The staff began to say that I was making too many mistakes; not giving them as much medication as the “should be” on. These patients were transferred to nother provider at the home’s request, are on more medication but are “much less of a problem”. (except to the new provider with whom they continuously argue about their meds).
Anyway, my philosophy of mental health varies from many of the doctors that I have worked with in that nurses generally come from a wellness perspective – a “Be all that you can be” viewpoint that I got from my years in the Army. But I do believe in the use of medication, appropriately prescribed, and listening to my patients about their experiences with their medications. I believe that my patients are less angry than a lot of people on this website; and I also believe (and so do they) that my patients get better on their medications.
Bonnie S,
You sound wonderful and unusual in the aspects of prescribing. My reasons and unfortunate experiencing for coming here to post are I was wrongly diagnosed and poly drugged to oblivion by a private psychiatrist. I thought he knew what he was doing and he didn’t (got all his office notes). He did not look into my questions of new unusual behavior and/or physical symptoms when he prescribed a new drug. He always seemed perplexed. I went to a different psychiatrist after 15 years who said I was in no way psychotic and had no reason at all to be on 7 drugs. There is little continuity in diagnosing and to have a profound mental illness in anyone’s medical chart will never go away even if it has been deemed incorrect.
Yes, I am angry and very upset with what happened to me. I was told I was permanently damaged and would need multiple psych drugs for the rest of my life. This proven to be wrong. I compare this to being told I had cancer and after having chemo, radiation and surgery found out I never had cancer. Psychiatry profoundly impacted my life in a very negative way. I can’t think most of the posters here are a few who had negative interactions with psychiatry. I was not in a group home but on various psych drugs my ability to function was lessen to a point I was chemically institutionalized. I think a lot of us here wish we had someone like you on our team when we were dealing with psychiatry. May you continue to listen really listen to your clients and help them.
I read these comments with interest as my son has just been changed from Clozapine to Abilify and he does not seem as drugged up and is functioning better. I am concerned about the long term effects of all these drugs too.
I am with a charity Bio-Balance Health that has brought a scientist to Australia to train Australian doctors to rebalance a person’s biochemistry using Nutrients and we have 170 doctors trained in Australia who love the success they are getting. His book “Nutrient Power, Heal Your Biochemistry, Heal Your Brain “by William J Walsh PhD is very informative.
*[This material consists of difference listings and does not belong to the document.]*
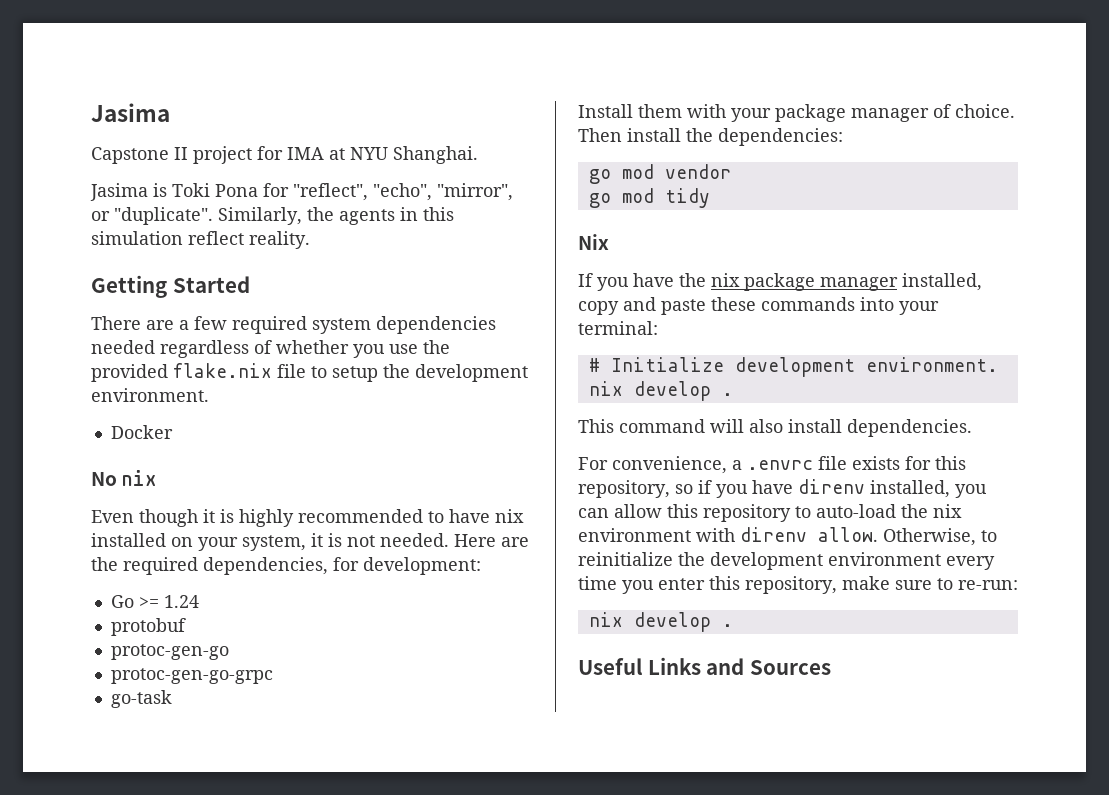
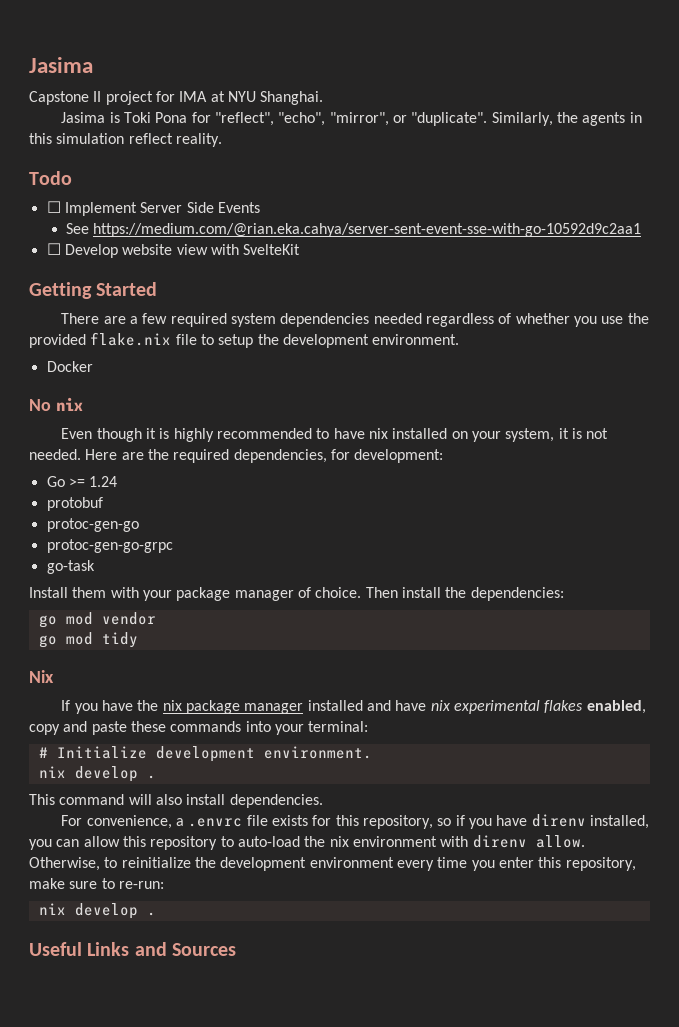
+ Todo
+ ☐ Implement Server Side Events
+ See https://medium.com/@rian.eka.cahya/server-sent-event-sse-with-go-10592d9c2aa1
+ ☐ Develop website view with SvelteKit
- If you have the nix package manager installed, copy and paste these commands into your terminal:
+ If you have the nix package manager installed and have nix experimental flakes enabled, copy and paste these commands into your terminal:

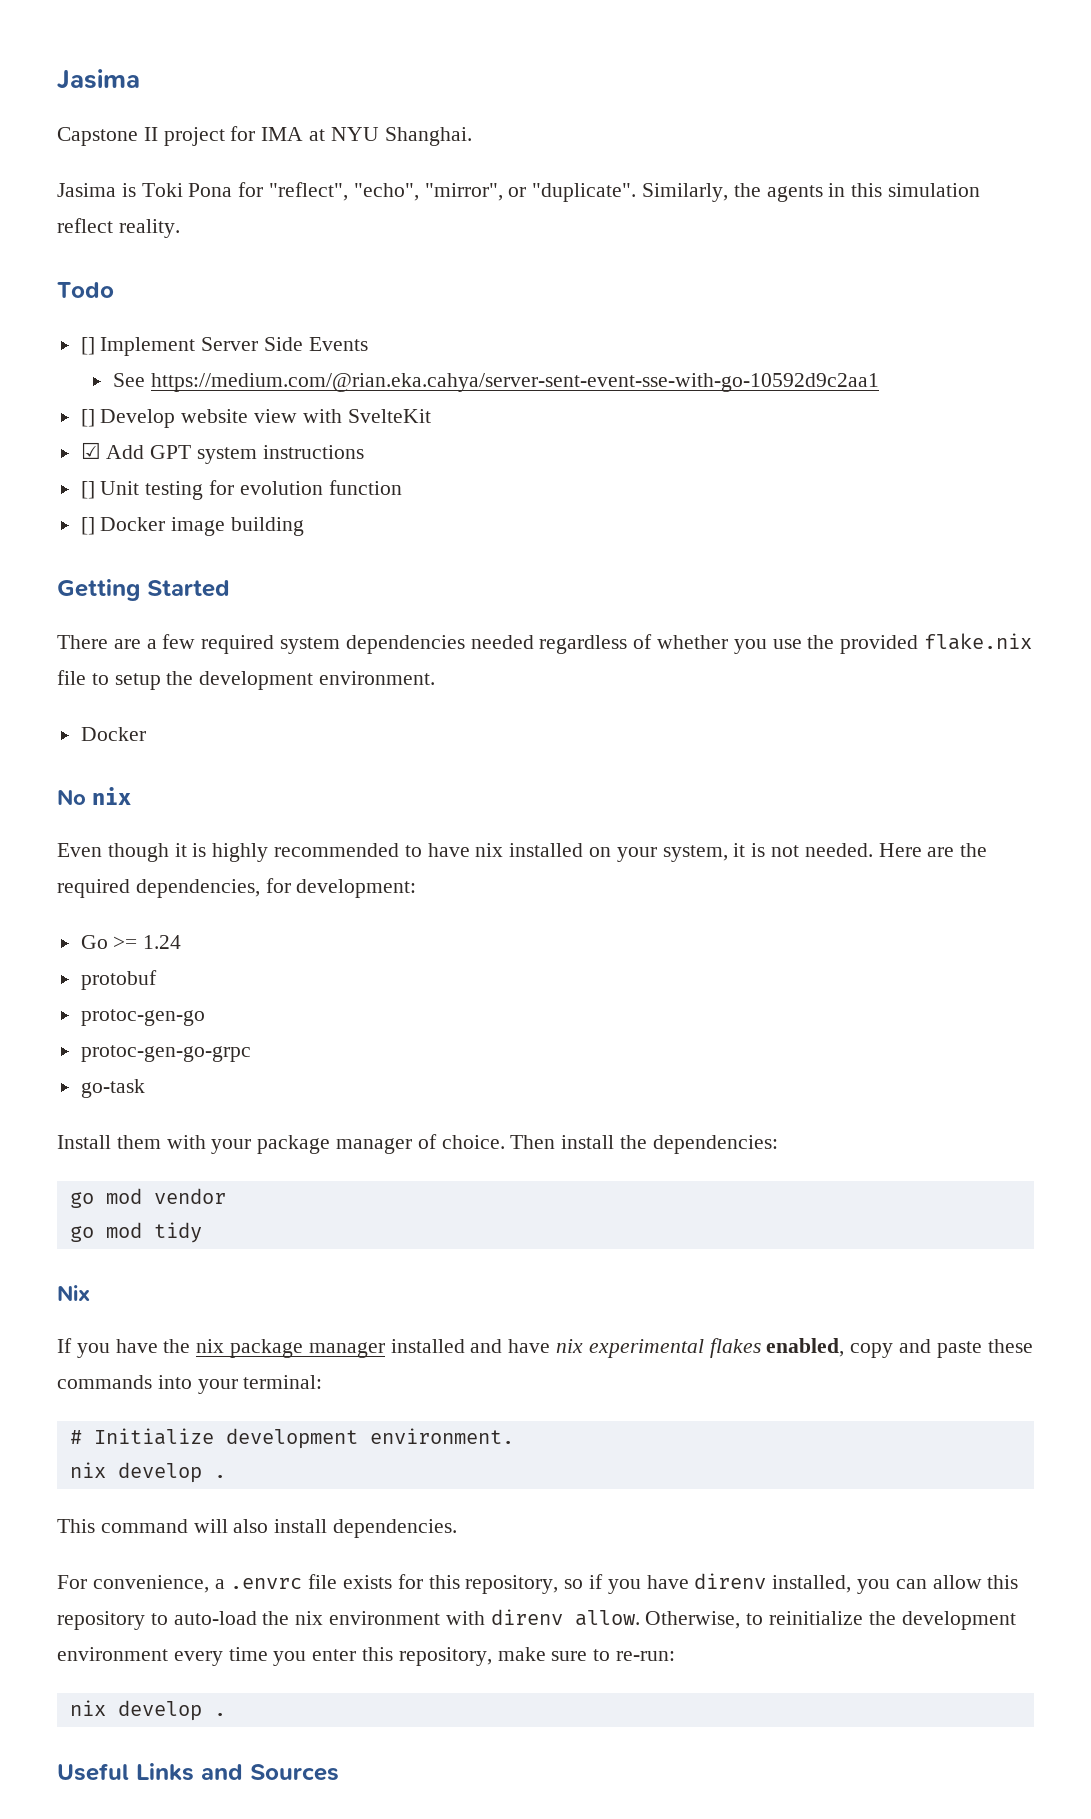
- ☐ Implement Server Side Events
+ [] Implement Server Side Events
- ☐ Develop website view with SvelteKit
+ [] Develop website view with SvelteKit
+ ☑ Add GPT system instructions
+ [] Unit testing for evolution function
+ [] Docker image building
Unfortunately, at this stage my son won’t go on the programme, but we have psychiatrists trained who are getting marvellous results. Not every time, but at least it is natural.
Well, I dunno why your doc was so skeptical. I was sedated on 2mg of Abilify. I slept 16 hours a day for nearly 2 months. Stopped taking the Abilify with no other regimen alterations and converted to 8 hours a night instantly.
The NP unfortunately is The EXCEPTION not The RULE.